Trotz der Klever Führung aber waren die Moerser nicht gänzlich abgemeldet. So tankte sich Almir Hogolj in der 19. Minute durch, doch sein Schuss ging knapp über das Tor. Für Kleve ließ Pascal Hühner noch eine gute Gelegenheit aus. Kurz darauf spielte Scherpenberg einen Konter nicht gut zu Ende, der aussichtsreiche Abschluss flog über das Tor. Kurz vor der Pause schwächte sich der Gast selbst. Hamdi, bereits mit Gelb vorbelastet, musste wegen Meckerns auf der Tribüne Platz nehmen.

Nach dem Wechsel leitete Mike Terfloth in der 55. Minute den ersten Angriff ein. Er passte in den Lauf von Levon Kürkciyan, der aber nur einen harmlosen Schuss abfeuerte. Im Gegenzug schoss Maximilian Stellmach aus spitzem Winkel Ahmet Taner an. In dieser Phase der Partie spielte der Gastgeber trotz deutlicher Feldvorteile einige Konter inkonsequent aus. Zudem sah Abdullo Saidov, der als Reaktion auf einen Schiedsrichterpfiff den Ball weggeschossen hatte, die zweite Gelbe Karte. Kürkciyan leitete mit einem feinen Heber in den Strafraum das entscheidende Tor ein. Jannis Altgen nahm den Ball an und schloss unhaltbar ab. Weitere Chancen von Pascal Hühner (90.) und Tim Haal (90.+3) sorgten für Unruhe im Strafraum des SVS. "Es war ein intensives Spiel, in dem wir eine stabile Ordnung hatten und viele gute Chancen kreiert haben.

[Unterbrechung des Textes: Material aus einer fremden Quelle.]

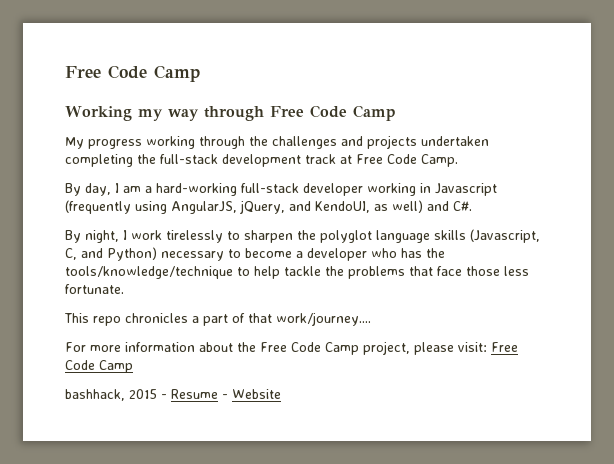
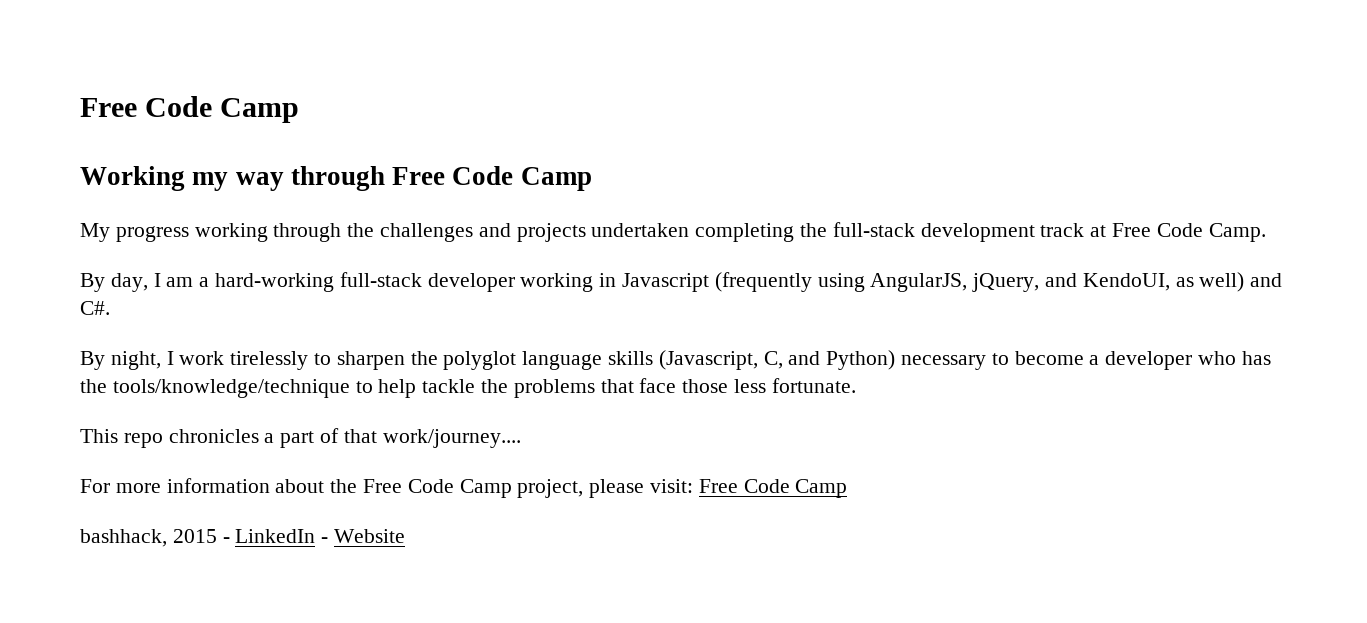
[171,389,218,399] Resume -> [235,529,316,543] LinkedIn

Die Mannschaft war präsent, hat sich immer wieder die zweiten Bälle geholt und trotz der heißen Atmosphäre die Ruhe bewahrt", sagte Akpinar. Sorgenfalten hatte er aber wegen der verletzungsbedingten Auswechselungen von Simon Berressen und Nicola Mölders. Weniger zufrieden mit seiner Elf war Scherpenbergs Trainer Sezgin Demirci: "Wir haben verdient verloren. In der ersten Halbzeit haben wir wenig von Kleve gesehen. Sie haben es fast nur mit langen Bällen hinter unsere Abwehrreihen versucht." Er führte die schwache Leistung seines Teams auch auf die Spielorganisation des 1. FC zurück: "Schon vor dem Spiel waren die Umstände für uns katastrophal. Zeitlich waren wir gehetzt und bekamen nicht einmal den Kabinenschlüssel." FC-Sportchef Georg Kreß reagierte auf die Kritik gelassen, aber deutlich: "Wir haben im Hinspiel anständig verloren."